Academic Staff Member - PhD Thesis: Model Compression for Resource Efficiency | Akademische*r Mitarbeiter*in - PhD thesis / Doktorarbeit: Model compression for resource efficient

Hochschule für Technik, Wirtschaft u. Medien Offenburg

Offenburg, Baden-Württemberg, Deutschland
Published Jan 28, 2026
Full-time
Fixed-term

Job Summary

This role is a unique opportunity for an Academic Staff Member to pursue a PhD thesis focused on Model Compression for Resource Efficient Deep Learning within the 'Lab2Device' research project at Offenburg University of Applied Sciences.
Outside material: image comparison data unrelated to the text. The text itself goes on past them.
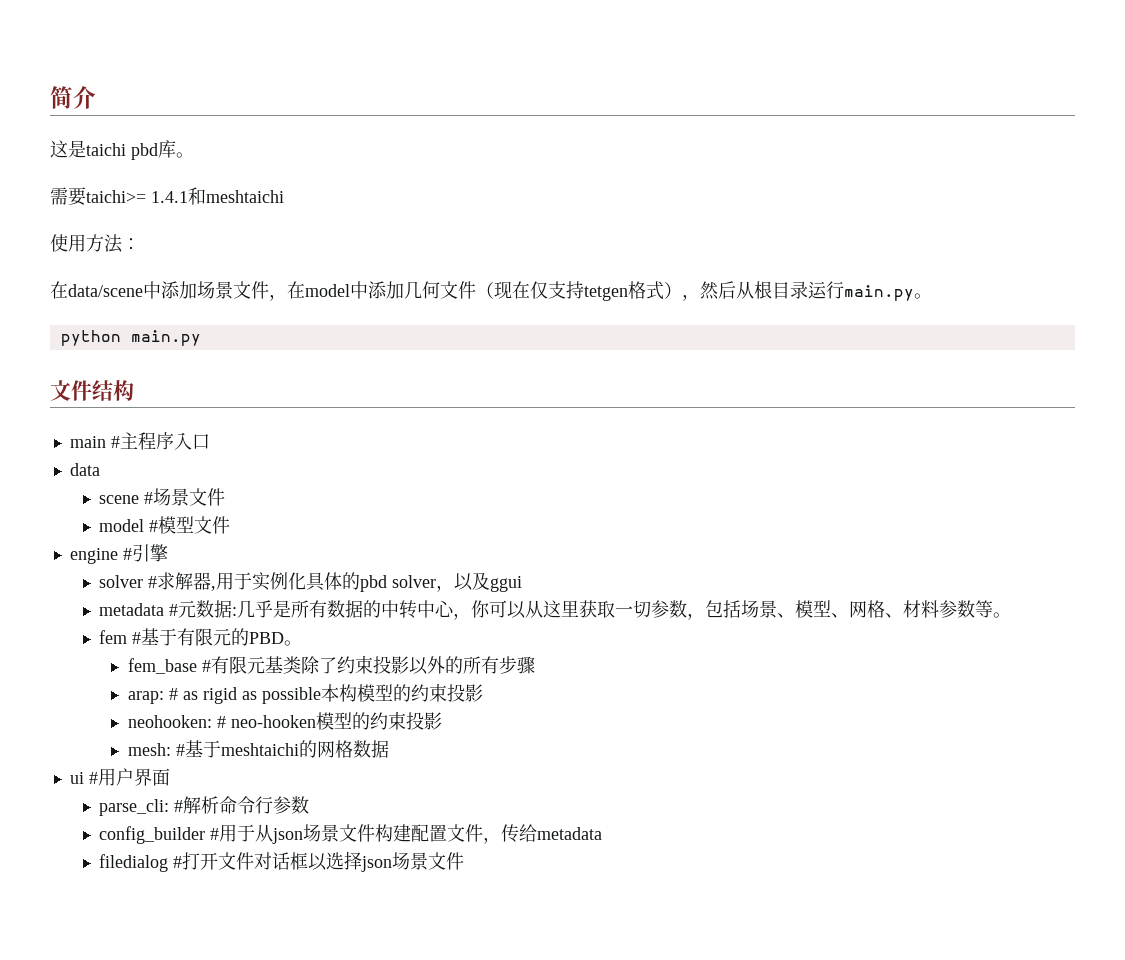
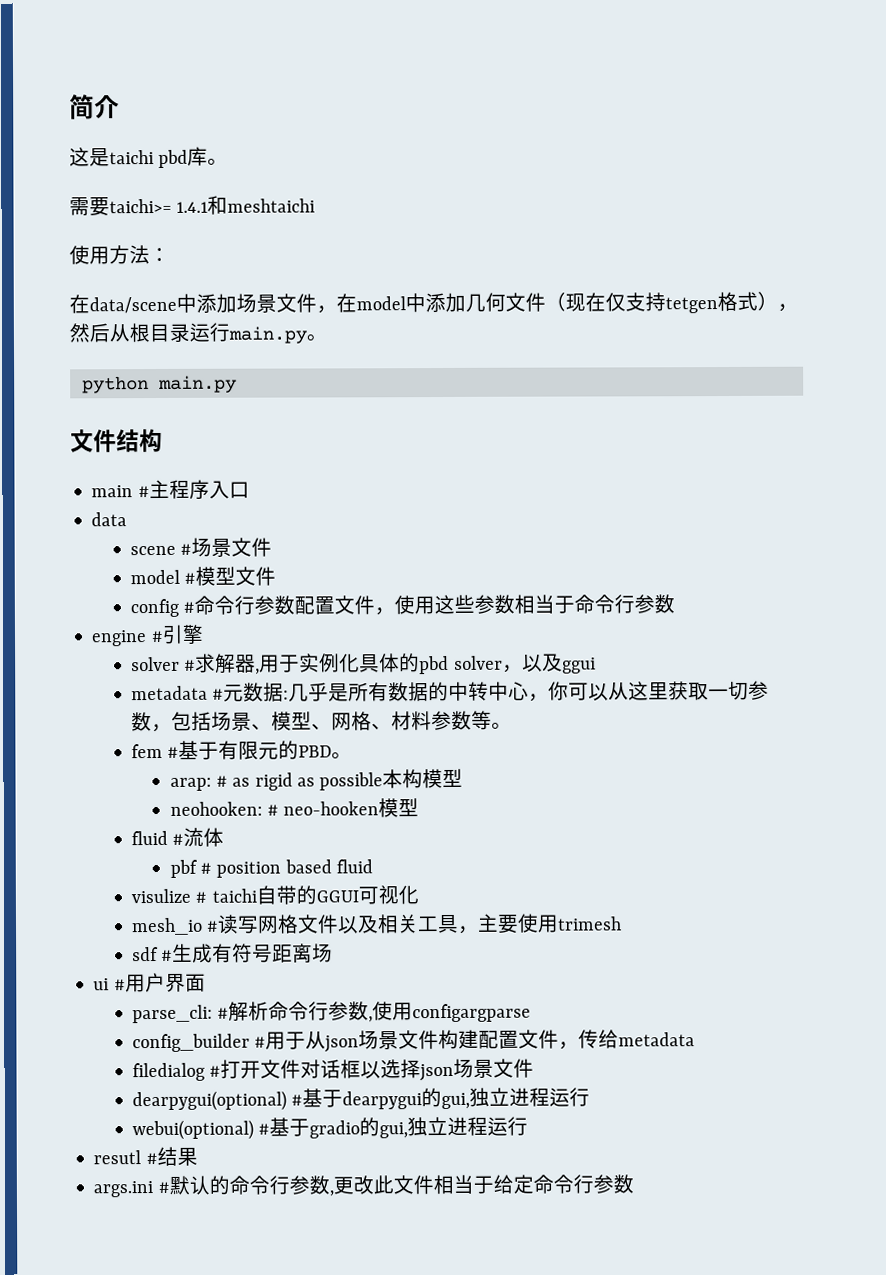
+ config #命令行参数配置文件，使用这些参数相当于命令行参数
- fem_base #有限元基类除了约束投影以外的所有步骤
- arap: # as rigid as possible本构模型的约束投影
+ arap: # as rigid as possible本构模型
- neohooken: # neo-hooken模型的约束投影
- mesh: #基于meshtaichi的网格数据
+ neohooken: # neo-hooken模型
+ fluid #流体
+ pbf # position based fluid
+ visulize # taichi自带的GGUI可视化
+ mesh_io #读写网格文件以及相关工具，主要使用trimesh
+ sdf #生成有符号距离场
- parse_cli: #解析命令行参数
+ parse_cli: #解析命令行参数,使用configargparse
+ dearpygui(optional) #基于dearpygui的gui,独立进程运行
+ webui(optional) #基于gradio的gui,独立进程运行
+ resutl #结果
+ args.ini #默认的命令行参数,更改此文件相当于给定命令行参数

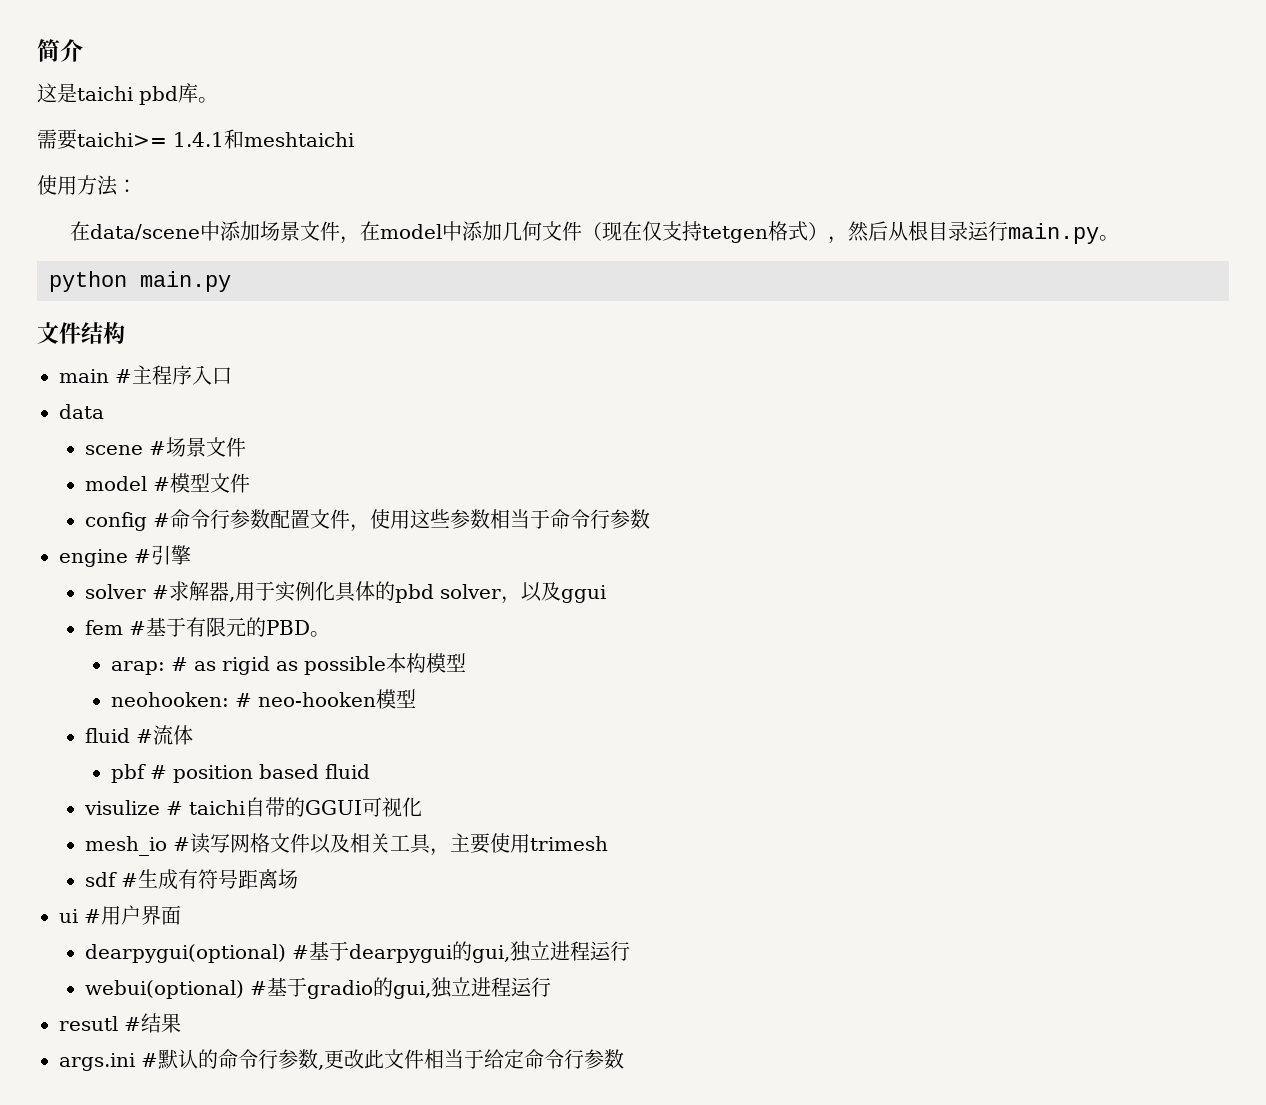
- metadata #元数据:几乎是所有数据的中转中心，你可以从这里获取一切参数，包括场景、模型、网格、材料参数等。
- parse_cli: #解析命令行参数,使用configargparse
- config_builder #用于从json场景文件构建配置文件，传给metadata
- filedialog #打开文件对话框以选择json场景文件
The successful candidate will independently conduct research tasks, publish findings, and translate research results into functional applications, while also guiding students. The core objective is to develop novel Model Compression techniques (such as quantization, pruning, and knowledge distillation) that minimize resource consumption (memory, latency, energy) on embedded systems with minimal impact on model performance. Working in an interdisciplinary team, this position is ideal for someone with strong programming skills, practical experience in modern Machine Learning frameworks, and an interest in creative, interdisciplinary problem-solving.

Required Skills

Education

Completed scientific university degree (Master or equivalent) in Computer Science, Statistics, Electrical Engineering, or Information Technology

Experience

  • Demonstrable programming skills (Python, C/C++)
  • Very good knowledge and practical experience with modern Machine Learning methods and frameworks (PyTorch and/or JAX)
  • At least basic knowledge of Embedded Systems

Languages

German (Basic)English (Basic)

Additional

  • The position is full-time (100%) and temporary for 3.5 years (limited contract). Requires successful completion of a Master's degree equivalent to a German scientific university degree.